It’s time for a little open source history.
The ‘open source’ label itself was created at a strategy session held by members of the group that we now call the Open Source Initiative (OSI) on February 3rd, 1998 in Palo Alto, California USA.
The term was proposed by Christine Peterson, she is co-founder and past president of Foresight Institute, a nanotech public interest group.
That same month, the OSI was founded as a general educational and advocacy organisation with the aim of raising awareness and adoption for open development processes, methodologies, working practices and all manner of open goodness.
20 years on
Today, 20 years on in 2018 (we’re presuming that you can add 20+1998 and get 2018) we can see the group making some defining statements about where open source is and how the open approach to design, development, team workflows and more has helped us get to where we are today with a technology that has ‘even’ been embraced by Microsoft.
The OSI says that open source has become ubiquitous, well – perhaps not quite, but it has indeed become recognised across industries as a fundamental component to infrastructure, as well as a key factor that can (in many cases) help create innovation.
To commemorate the brace of decades being noted here, the Open Source Initiative is launching the OpenSource.Net portal, which will serve both as a community of practice and a mentorship programme.
No openwashing, thanks
With so many vendors claiming to have ‘got the open religion’ but in fact doing nothing more than openwashing a few ‘less than key’ elements of their total technology stacks, the OSI says its next goals to promote open source’s viability/value to issues and look for areas where it can promote and champion implementation and what it calls ‘authentic participation’.

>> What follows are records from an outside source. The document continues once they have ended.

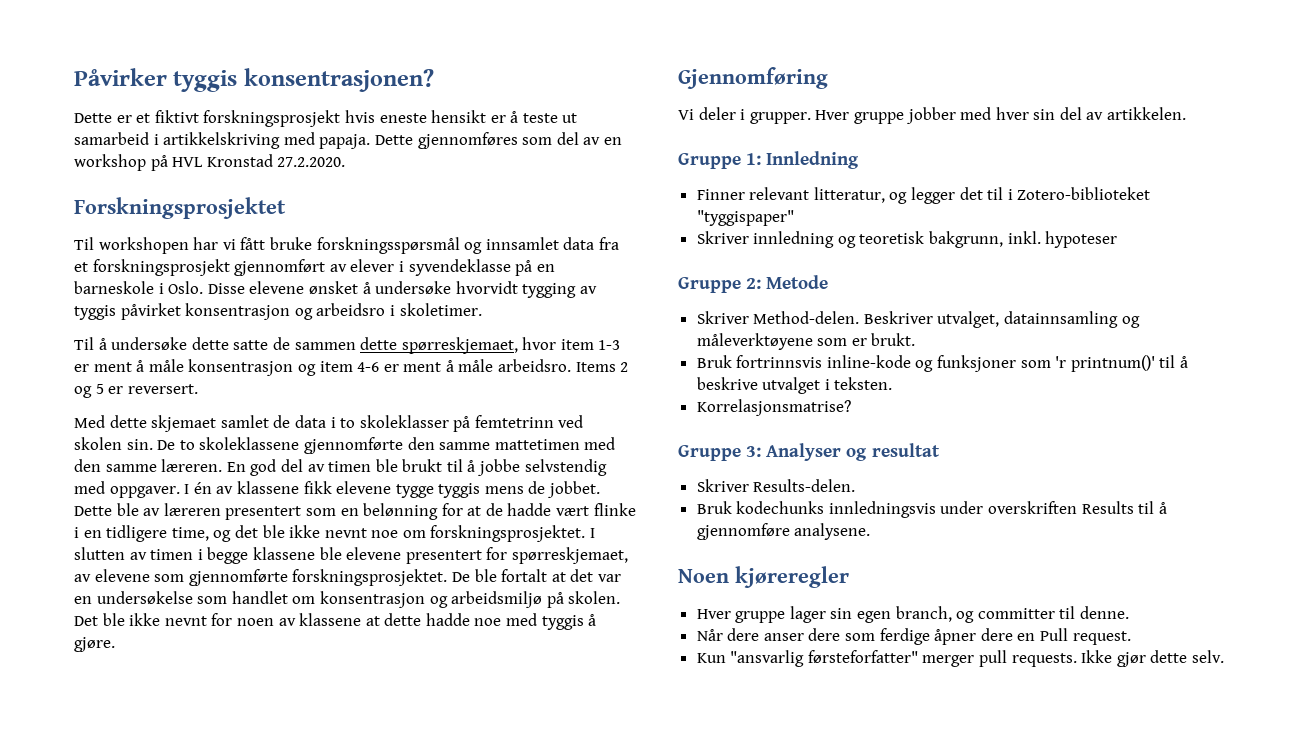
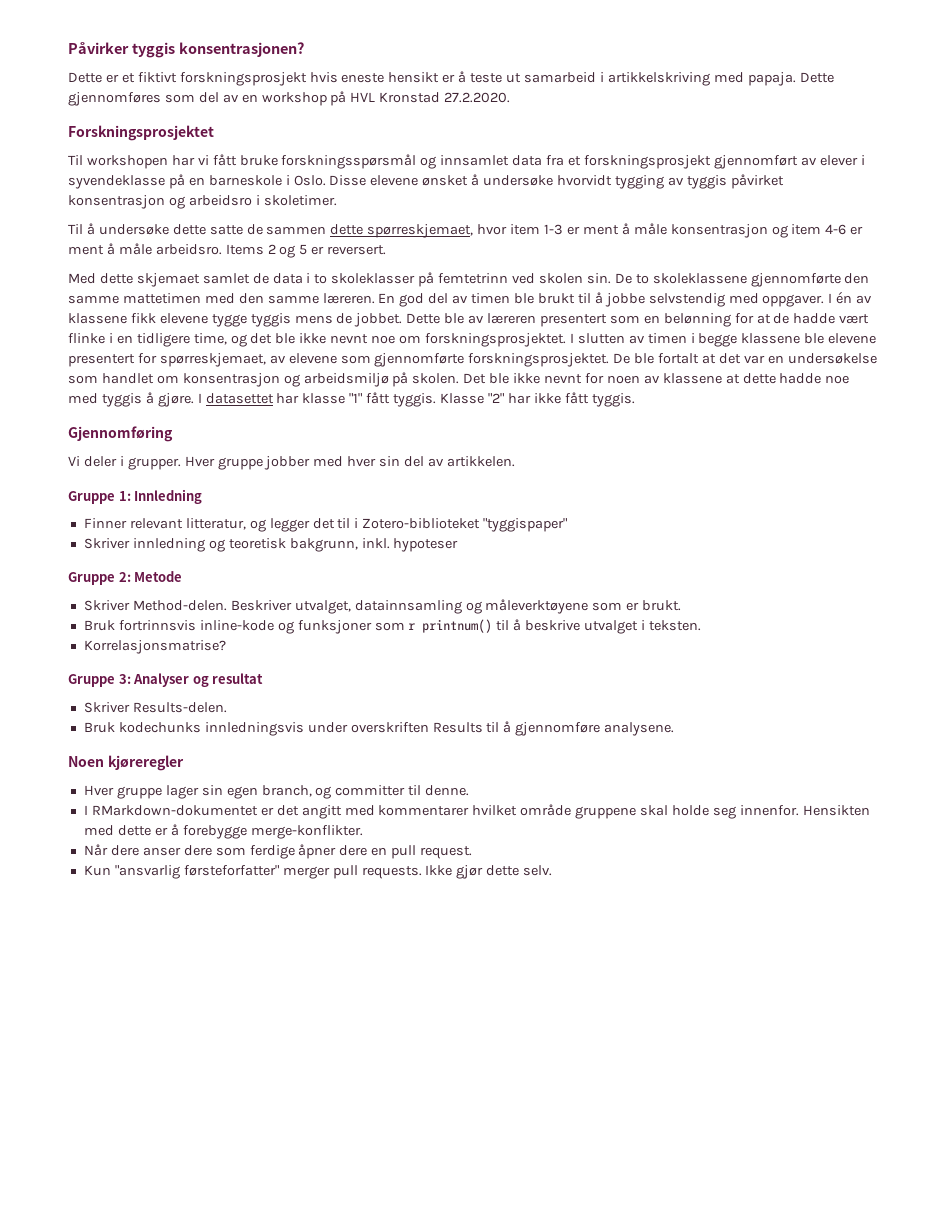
+ I datasettet har klasse "1" fått tyggis. Klasse "2" har ikke fått tyggis.
- Bruk fortrinnsvis inline-kode og funksjoner som 'r printnum()' til å beskrive utvalget i teksten.
+ Bruk fortrinnsvis inline-kode og funksjoner som r printnum() til å beskrive utvalget i teksten.
+ I RMarkdown-dokumentet er det angitt med kommentarer hvilket område gruppene skal holde seg innenfor. Hensikten med dette er å forebygge merge-konflikter.
- Når dere anser dere som ferdige åpner dere en Pull request.
+ Når dere anser dere som ferdige åpner dere en pull request.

Not that most will need a reminder (and the above should have been enough of a clue anyway), but we at the Computer Weekly Open Source Insider blog define openwashing as the act of offering a certain amount of source code out as open but:
a) keeping the cash cow code of the vendor’s projects proprietary and closed
b) exploiting all commercial elements of project business for all they are worth and putting no discernible or definable hours into any so-called open projects
c) offering no substantial ‘code commits’ to any project that is opened and no substantial ‘code commits’ to any related projects from other groups
… so indeed, openwashing is an unpleasant neologism and the OSI seeks to avoid it through work with all its members listed here.
Future OSI goals
The OSI summarises some of its goals going forward as follows:
- Development: To examine how open source has benefited code development at different companies in terms of costs, quality, customisation, security, support, and interoperability — the OSI will also look at how each firm manages open source development/contributions.
- Business: To examine what business practices align best with open source and look at how each firm collaborates with others to enhance products and services.
- Community Building: To look into how open source has helped firms connect with developers, businesses, non-profits, government and/or educational institutions.
- Talent Nurturing: To examine how participation in the open source community helped companies attract and retain the best talent.
- Leadership: To look at the future of open source and ask how open source will shape each industry vertical going forward.